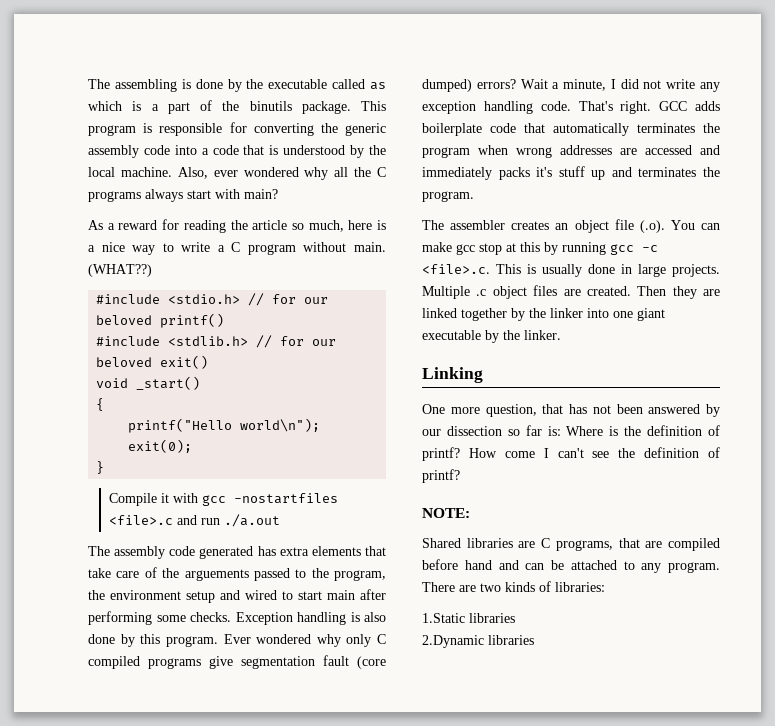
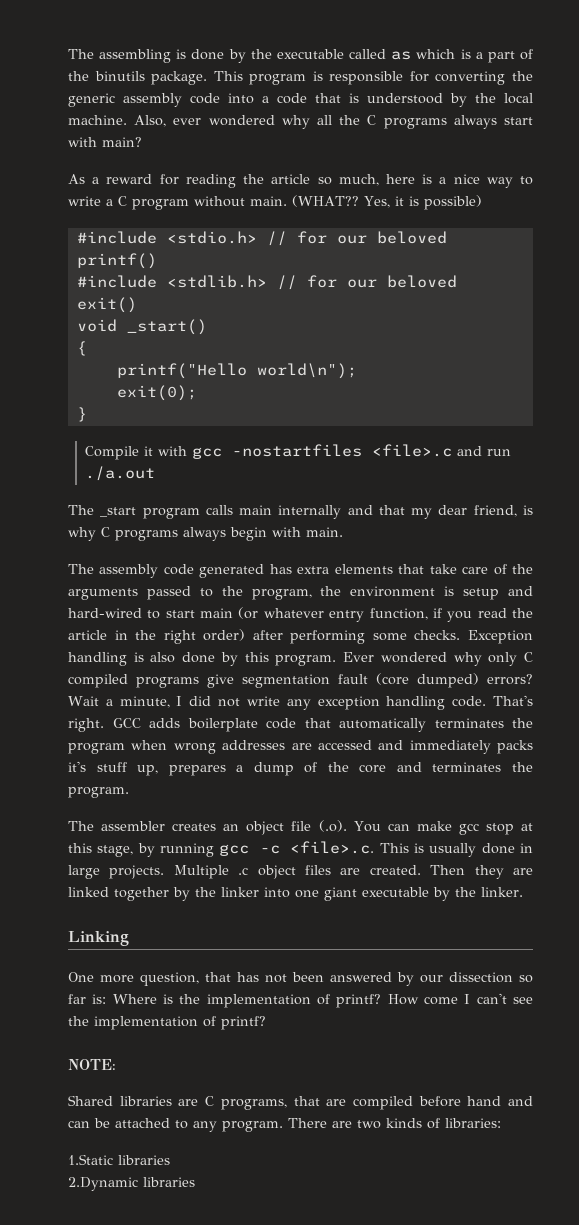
[88,264,152,277] (WHAT??) -> [292,195,482,210] (WHAT?? Yes, it is possible)
(281, 520) none -> [68,505,533,519] [68,527,343,541] // The _start program calls main internally and that my dear friend, is why C programs always begin with main.
[184,569,249,581] arguements -> [68,588,138,600] arguments
(181, 595) none -> [444,586,455,596] is
[245,590,277,600] wired -> [68,608,142,618] hard-wired
(355, 595) none -> [238,607,533,622] [68,629,246,644] (or whatever entry function, if you read the article in the right order)
[591,170,606,180] up -> [137,762,387,776] up, prepares a dump of the core
(540, 247) none -> [97,845,134,857] stage,
[647,425,703,436] definition -> [206,994,311,1008] implementation
[644,447,700,458] definition -> [94,1016,198,1030] implementation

★ ★ ★ ★ ★ ★ ★

§ Try it:
Every line above with the string "definition" in it needs to be copied.

§ Solution to this problem:
[647,425,703,436] definition -> [206,994,311,1008] implementation
[644,447,700,458] definition -> [94,1016,198,1030] implementation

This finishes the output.